Order, Supreme Court, New York County (Michael D. Stallman, J.), entered June 25, 2008, which, in an action for personal injuries sustained in a trip and fall allegedly caused by a crack in a cement ramp sloping down from a rear exit of a residential building owned and operated by defendant, insofar as appealed from, denied defendant's motion for summary judgment dismissing the complaint, unanimously affirmed, without costs.
Wilson, Elser, Moskowitz, Edelman Dicker LLP, New York (Patrick J. Lawless of counsel), for appellant.
Alpert Kaufman, LLP, New York (Morton Alpert of counsel), for respondent.
Before: Mazzarelli, J.P., Friedman, Moskowitz and Acosta, JJ.

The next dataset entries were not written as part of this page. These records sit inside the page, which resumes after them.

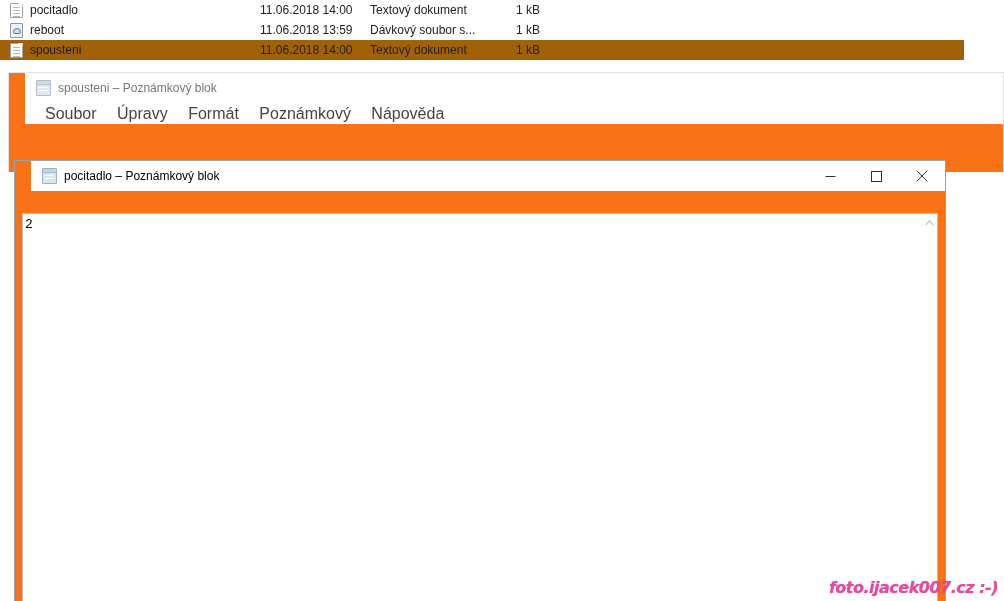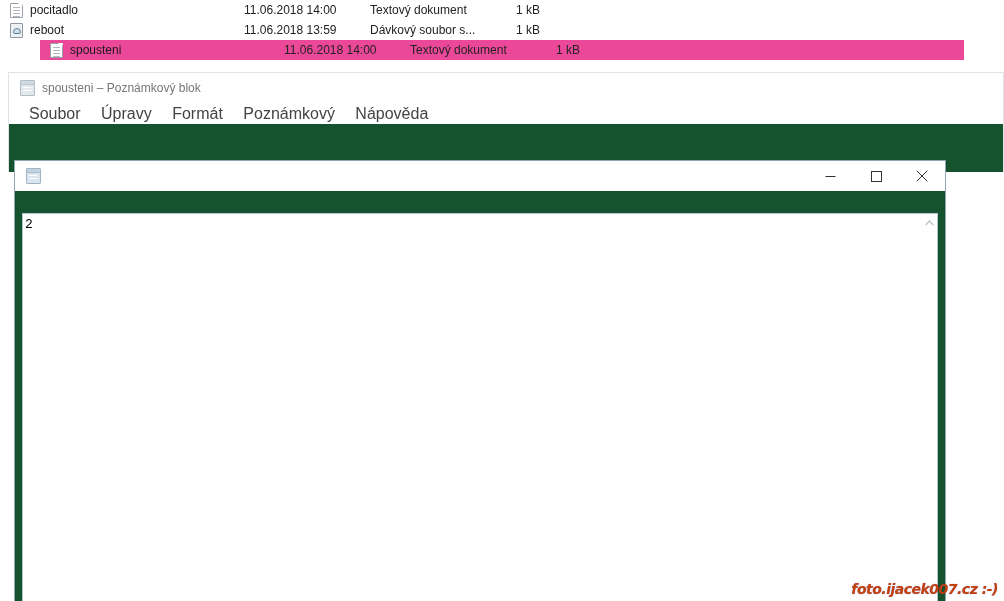--- a/index.html
+++ b/index.html
@@ -26,31 +26,30 @@
   }
   .file-row {
     position: relative;
     height: 20px;
     line-height: 20px;
     font-size: 12px;
     color: #1a1a1a;
     white-space: nowrap;
   }
   .file-row.selected {
-    background: #ec4899;
-    margin-left: 40px;
+    background: #a16207;
   }
   .file-row .cell-name {
     position: absolute;
     left: 30px;
     top: 0;
   }
   .file-row .cell-date {
     position: absolute;
-    left: 244px;
+    left: 260px;
     top: 0;
     color: #222;
     text-align: center;
   }
   .file-row .cell-type {
     position: absolute;
     left: 370px;
     top: 0;
     color: #222;
   }
@@ -109,22 +108,23 @@
     width: 8px; height: 6px;
     border: 1px solid #5d7f96;
     border-radius: 4px 4px 2px 2px;
     background: #cfe0ea;
     box-sizing: border-box;
   }
 
   
   .np-window {
     position: absolute;
-    background: #14532d;
-    box-sizing: border-box;
+    background: #f97316;
+    box-sizing: border-box;
+    padding-left: 16px;
   }
   .np-titlebar {
     position: relative;
     height: 30px;
     background: #ffffff;
   }
   .np-title-icon {
     position: absolute;
     left: 11px;
     top: 7px;
@@ -277,24 +277,24 @@
     align-items: center;
     justify-content: center;
   }
 
   
   #watermark {
     position: absolute;
     right: 6px;
     bottom: 4px;
     font-family: "DejaVu Sans", sans-serif;
-    font-size: 14px;
+    font-size: 16px;
     font-style: italic;
     font-weight: bold;
-    color: #c2410c;
+    color: #ec4899;
     letter-spacing: -0.5px;
     white-space: nowrap;
     text-shadow: 0 0 1px rgba(43,17,168,0.5);
     z-index: 50;
   }
 </style>
 </head>
 <body>
 
 <div id="explorer-list">
@@ -340,20 +340,21 @@
     <span class="np-menu-item">Nápověda</span>
   </div>
 
 
 </div>
 
 <div class="np-window" id="win-pocitadlo">
 
   <div class="np-titlebar">
     <span class="np-title-icon"></span>
+    <span class="np-title-text">pocitadlo – Poznámkový blok</span>
 
     <div class="np-caption-buttons">
       <div class="np-capbtn">
         <svg width="11" height="11" viewBox="0 0 11 11" aria-hidden="true">
           <line x1="0.5" y1="5.5" x2="10.5" y2="5.5" stroke="#333" stroke-width="1"></line>
         </svg>
       </div>
       <div class="np-capbtn">
         <svg width="11" height="11" viewBox="0 0 11 11" aria-hidden="true">
           <rect x="0.5" y="0.5" width="10" height="10" fill="none" stroke="#333" stroke-width="1"></rect>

Defendant's argument that the crack was trivial as a matter of law was properly rejected by the motion court on the basis of the photographs submitted by defendant depicting a lengthy irregularity in the cement that might have been capable of catching plaintiffs sandal ( see Jacobsen v Krumholz, 41 AD3d 128, 128-129, citing Argenio v Metropolitan Transp. Auth., 277 AD2d 165, 166; see also Nin v Bernard, 257 AD2d 417, 418 [defendant's expert's statement that "`it was impossible for all but the sharpest heel or toe to fall within the depression' hardly constitutes a conclusive refutation of plaintiffs case"]). "[E]ven a trivial defect can sometimes have the characteristics of a snare or a trap" ( Herrera v City of New York, 262 AD2d 120, 120).